Потом для того, чтоб выживать, приходилось отказываться от совести, а то и просто звереть: требования были жесткие, а смысл деятельности не был ясен. Некоторые, хотя бы на первых порах, были бы не прочь представлять его более ясно — с ними я, видимо, и имел дело. Но лучше себя чувствовали те, кто в этом не нуждался. Такие люди были больше ко двору. И им отдавалась власть.
Это особенно очевидно стало для меня через год-полтора, когда я наткнулся на человека, бывшего контрастом тем, с кем я имел дело до него. Разговаривать не умевшего и не хотевшего уметь. Разницы я тогда не осознал, ибо оставался в плену своей предвзятости, но сразу ее почувствовал.
А дело было по сегодняшним меркам пустяковое. Однажды — это было уже, когда я давно учился в Литинституте — они меня вдруг вызвали (через Петю, кажется, в последний раз). Оказалось, что на этот раз им надо поговорить не вообще, а по поводу моего нового стихотворения. Стихотворение мне представлялось вполне «в духе», хотя касалось оно репараций. Вот это стихотворение, как оно было. Сомневаюсь я в точности только двух строк — девятой от начала и третьей от конца, — но и их смысл передан точно.

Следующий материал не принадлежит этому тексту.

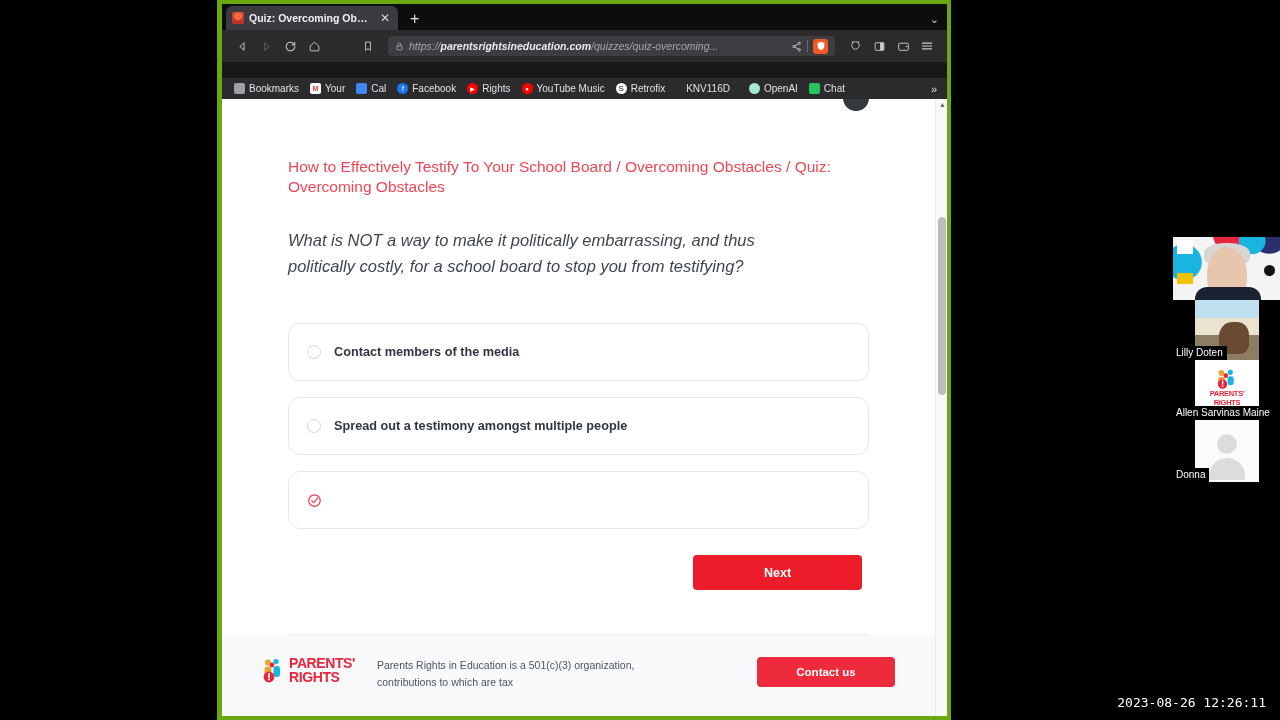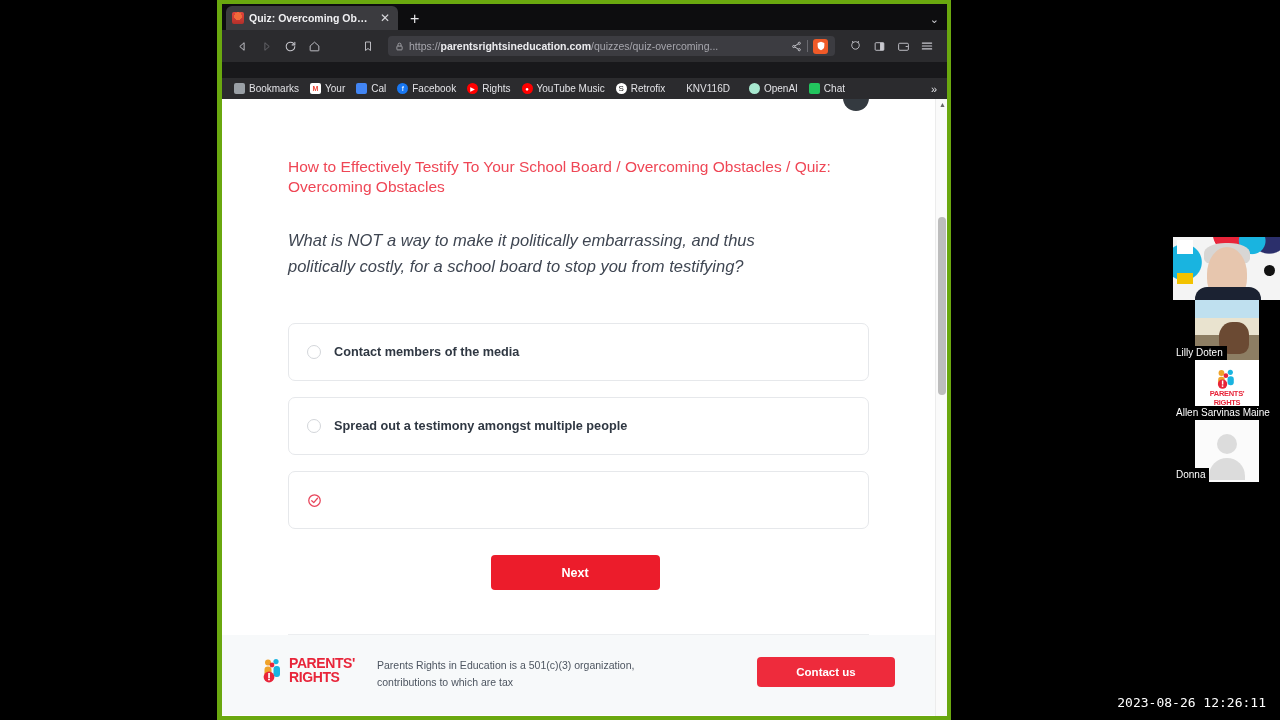--- a/index.html
+++ b/index.html
@@ -49,21 +49,21 @@
     margin-left: 12px; margin-bottom: 3px; font-weight: 300;
   }
   .tabstrip-right {
     position: absolute; right: 8px; bottom: 4px;
     color: #cfcfd4; font-size: 11px;
   }
 
   
   .toolbar {
     height: 28px; background: #2b2b2e;
-    display: flex; align-items: center; gap: 0px; padding: 16px 8px;
+    display: flex; align-items: center; gap: 0px; padding: 16px 8px; font-style: italic;
   }
   .tb-btn {
     width: 24px; height: 22px; display: flex;
     align-items: center; justify-content: center;
     color: #c9c9cf;
   }
   .tb-btn.dim { color: #67676d; }
   .tb-btn svg { display: block; }
   .urlbar {
     flex: 1; height: 20px; margin: 0 8px;
@@ -117,38 +117,38 @@
   }
   .breadcrumb .sep { color: #ef4655; }
 
   .question {
     font-size: 16.5px; line-height: 1.6; color: #3f4652;
     max-width: 525px; margin-bottom: 44px; font-style: italic;
   }
 
   .options { display: flex; flex-direction: column; gap: 16px; }
   .option {
-    border: 1px solid #e6e8eb; border-radius: 7px;
+    border: 1px solid #e6e8eb; border-radius: 12px;
     background: #fff; min-height: 58px;
     display: flex; align-items: center; gap: 13px;
     padding: 12px 18px;
   }
   .radio {
     width: 14px; height: 14px; border-radius: 50%;
     border: 1.3px solid #d3d6da; flex: 0 0 14px; background: #fff;
   }
   .radio-checked {
     width: 15px; height: 15px; flex: 0 0 15px;
     display: flex; align-items: center; justify-content: center; color: #e8445a;
   }
   .option-label {
     font-size: 12.7px; font-weight: bold; color: #2f3742; line-height: 1.5;
   }
 
-  .next-row { display: flex; justify-content: center; margin-top: 26px; padding-right: 7px; }
+  .next-row { display: flex; justify-content: flex-end; margin-top: 26px; padding-right: 7px; }
   .next-btn {
     width: 169px; height: 35px; background: #ec1c2b;
     border-radius: 4px; border: none;
     color: #fff; font-size: 12.5px; font-weight: bold;
     display: flex; align-items: center; justify-content: center;
     position: relative;
   }
 
   .footer-sep { margin-top: 44px; height: 1px; background: #eceef0; }
   .footer {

Когда я пришел, меня стали журить за это стихотворение, а я не мог понять, в чем дело. Как поэтическое произведение, оно меня сегодня не интересует, тогда я к нему относился и в этом отношении серьезно, но речь шла не о поэзии. Они считали, что я написал нечто непозволительное. Точного содержания их обвинений я не помню, возможно, его и не было. Но, по-видимому, причиной всего было первое четверостишие — о вывозимых германских станках. Как я теперь понимаю, они были этим очень встревожены — если бы эти стихи не понравились кому-либо из начальства, я оказывался браком в их работе. Но тогда я этого не понимал. И отвечал на все претензии объяснениями. Эти стихи ведь и впрямь не ставили под сомнение справедливость репараций: «Я знаю, что нету святее прав. / И что доказательств не надо тому…», — они только говорили о трагичности ситуации, о противоречивости действительности.
Все это никак не противоречило марксизму. А мечта о жизни на земле без различных государств была мечтой о коммунизме. Переспорить меня логикой, оставаясь на почве коммунизма, хотя бы и сталинского, было невозможно. Но тут уже был наивен я — думал, что это важно. У них было указание, и им было не до логики — они стояли на своем. Но они — разговаривали. Хотя и менее свободно, чем раньше.
Потом меня показали новому начальнику отдела. Тот спросил, понял ли я, что мне было сказано. А когда я пустился в объяснения, просто и кратко объяснил, что со мной сделают, если я не пойму — арестуем, в лагерь отправим (интересно его употребление глагола «понимать»). Так что обещал он мне даже больше, чем на самом деле сделали, когда и впрямь мной занялись «как следует». Мои чекистские знакомые, которые до этого беседовали со мной, стояли навытяжку. Я чувствовал, что им самим неудобно, но новая метла хотела мести чисто. Было и нелепо, и страшно. И страшно потому, что нелепо. А что еще предстояло?